Stored items

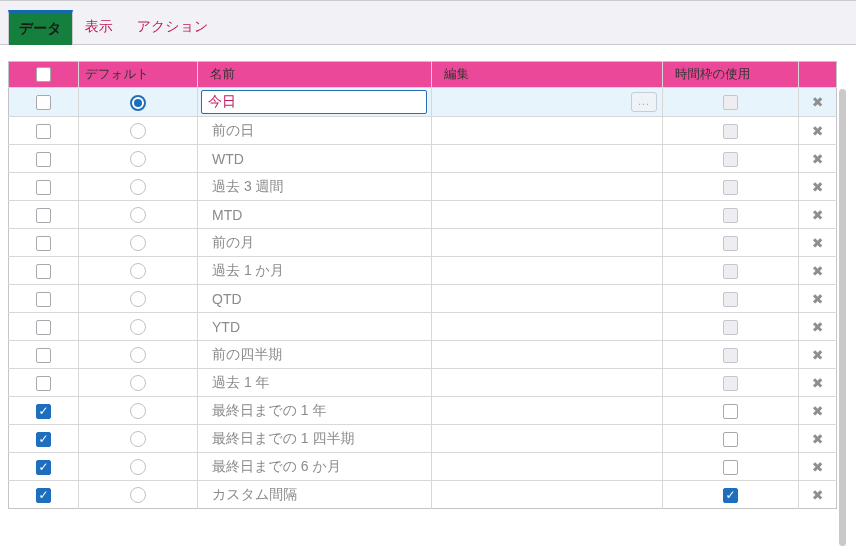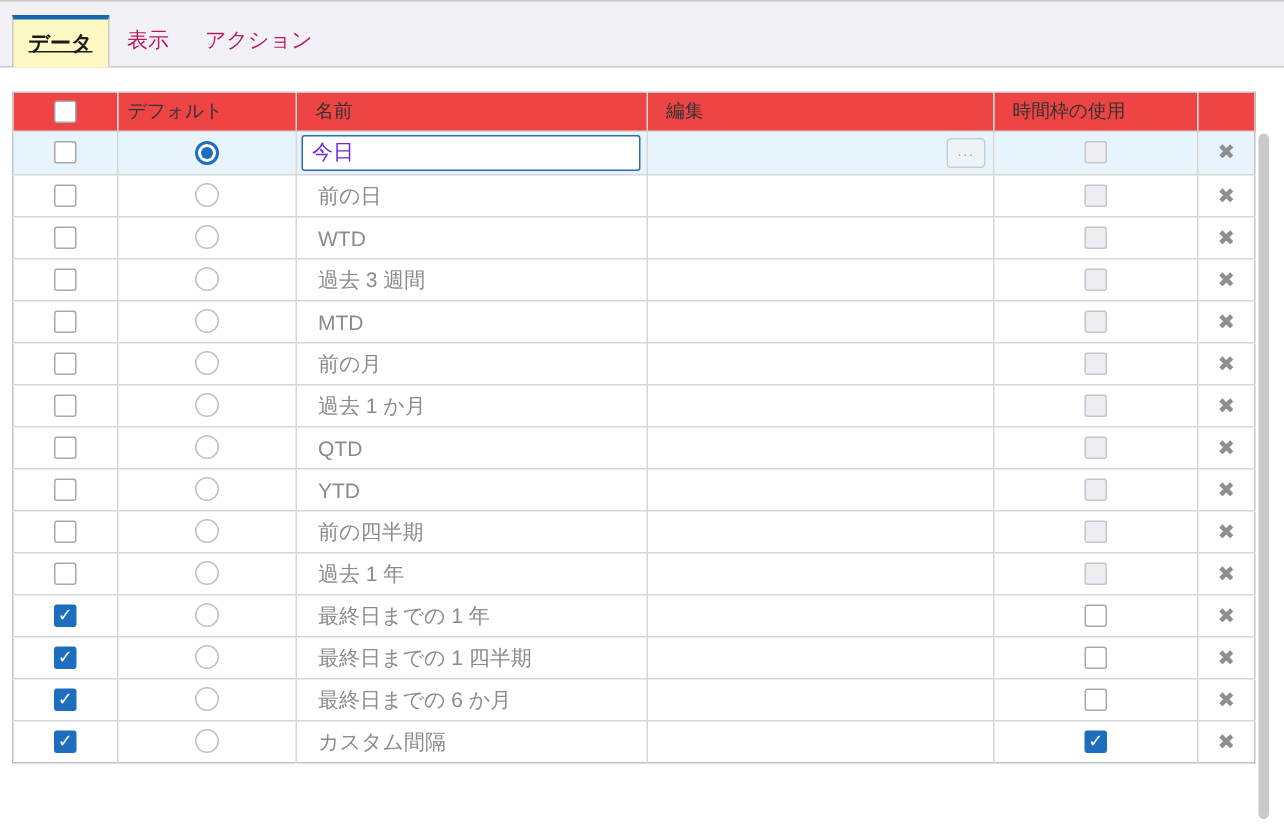--- a/index.html
+++ b/index.html
@@ -18,9 +18,9 @@
     display:flex;align-items:flex-end;padding-left:8px;}
   .tab{height:35px;display:flex;align-items:center;justify-content:center;
     font-size:14px;color:#be185d;cursor:default;padding:0 12px;position:relative;z-index:1;}
-  .tab.active{background:#fef9c3;border:1px solid var(--strip-border);border-bottom:none;
+  .tab.active{background:#15803d;border:1px solid var(--strip-border);border-bottom:none;
     border-top:3px solid var(--tab-accent);margin-bottom:-1px;color:#1a1a1a;font-weight:bold;
-    padding:0 10px;text-decoration:underline;}
+    padding:0 10px;}
 
   
   table{position:absolute;left:8px;top:61px;width:828px;border-collapse:collapse;

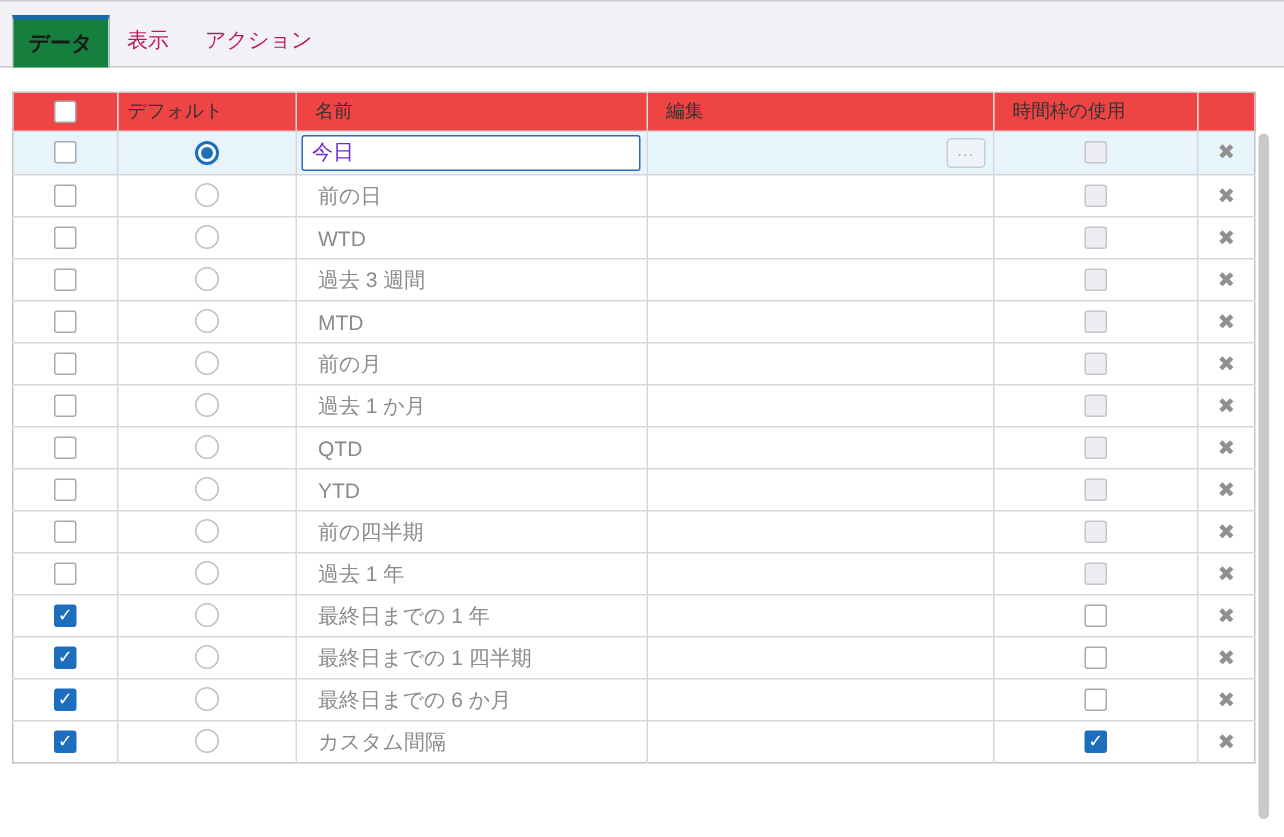--- a/index.html
+++ b/index.html
@@ -29,7 +29,7 @@
     padding:0;vertical-align:middle;}
   th:last-child,td:last-child{border-right:none;}
   tr:last-child td{border-bottom:none;}
-  th{height:26px;font-size:12.5px;font-weight:normal;color:#333;text-align:left;background:#ef4444;}
+  th{height:26px;font-size:12.5px;font-weight:normal;color:#333;text-align:left;background:#ec4899;}
   td{height:28px;background:#fff;}
   tr.sel td{background:var(--row-hl);}
   .th-pad{padding-left:12px;}

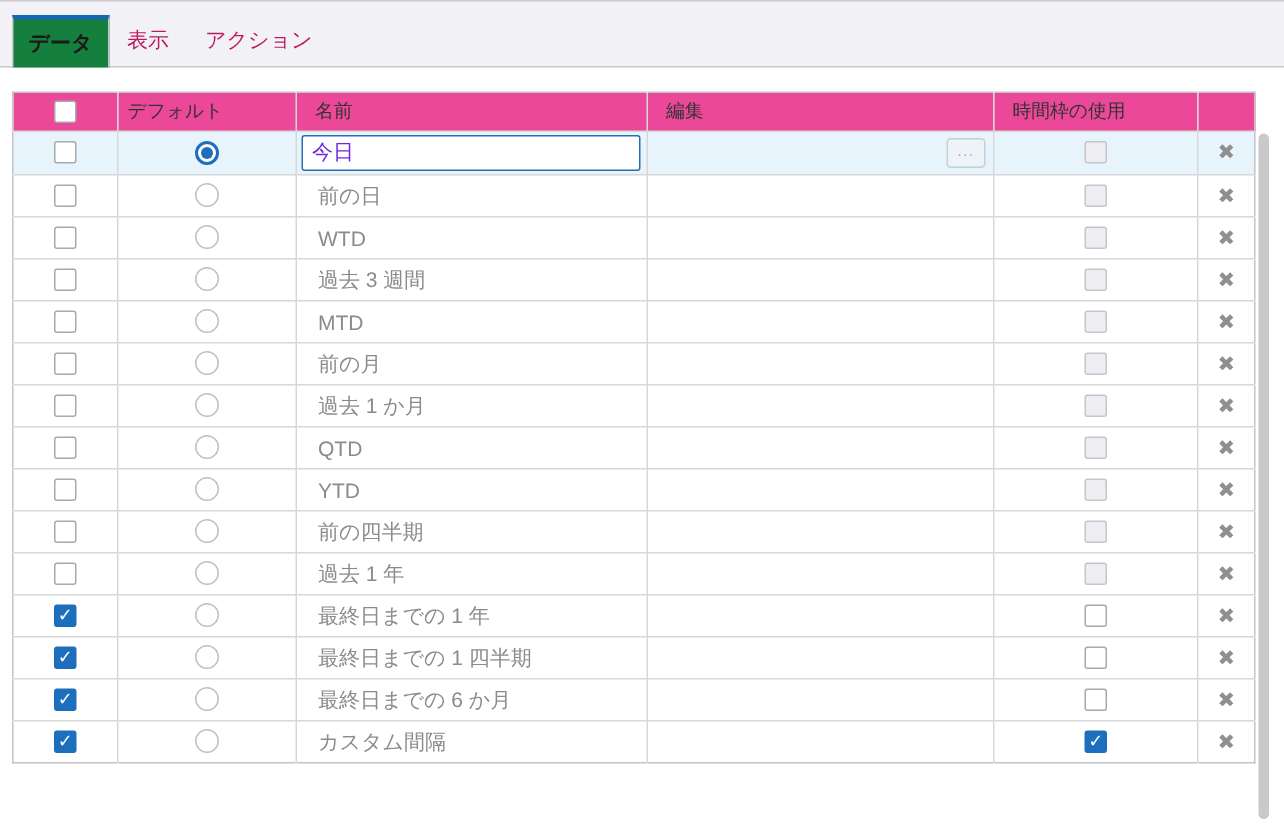--- a/index.html
+++ b/index.html
@@ -55,7 +55,7 @@
 
   .name-cell-wrap{position:relative;height:28px;display:flex;align-items:center;}
   .name-input{position:absolute;left:3px;top:2px;width:226px;height:24px;border:1px solid #2a6db4;
-    border-radius:2px;background:#fff;font-family:inherit;font-size:14px;color:#6d28d9;
+    border-radius:2px;background:#fff;font-family:inherit;font-size:14px;color:#be185d;
     padding:0 6px;outline:none;}
   .edit-cell-wrap{position:relative;height:28px;}
   .edit-btn{position:absolute;right:5px;top:4px;width:26px;height:20px;border:1px solid #c5cdd5;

- _Instructions to follow_
Would you transcribe all of the entries above exactly, minus the images?

- _Exercise output_
--- a/index.html
+++ b/index.html
@@ -18,9 +18,9 @@
     display:flex;align-items:flex-end;padding-left:8px;}
   .tab{height:35px;display:flex;align-items:center;justify-content:center;
     font-size:14px;color:#be185d;cursor:default;padding:0 12px;position:relative;z-index:1;}
-  .tab.active{background:#fef9c3;border:1px solid var(--strip-border);border-bottom:none;
+  .tab.active{background:#15803d;border:1px solid var(--strip-border);border-bottom:none;
     border-top:3px solid var(--tab-accent);margin-bottom:-1px;color:#1a1a1a;font-weight:bold;
-    padding:0 10px;text-decoration:underline;}
+    padding:0 10px;}
 
   
   table{position:absolute;left:8px;top:61px;width:828px;border-collapse:collapse;

--- a/index.html
+++ b/index.html
@@ -29,7 +29,7 @@
     padding:0;vertical-align:middle;}
   th:last-child,td:last-child{border-right:none;}
   tr:last-child td{border-bottom:none;}
-  th{height:26px;font-size:12.5px;font-weight:normal;color:#333;text-align:left;background:#ef4444;}
+  th{height:26px;font-size:12.5px;font-weight:normal;color:#333;text-align:left;background:#ec4899;}
   td{height:28px;background:#fff;}
   tr.sel td{background:var(--row-hl);}
   .th-pad{padding-left:12px;}

--- a/index.html
+++ b/index.html
@@ -55,7 +55,7 @@
 
   .name-cell-wrap{position:relative;height:28px;display:flex;align-items:center;}
   .name-input{position:absolute;left:3px;top:2px;width:226px;height:24px;border:1px solid #2a6db4;
-    border-radius:2px;background:#fff;font-family:inherit;font-size:14px;color:#6d28d9;
+    border-radius:2px;background:#fff;font-family:inherit;font-size:14px;color:#be185d;
     padding:0 6px;outline:none;}
   .edit-cell-wrap{position:relative;height:28px;}
   .edit-btn{position:absolute;right:5px;top:4px;width:26px;height:20px;border:1px solid #c5cdd5;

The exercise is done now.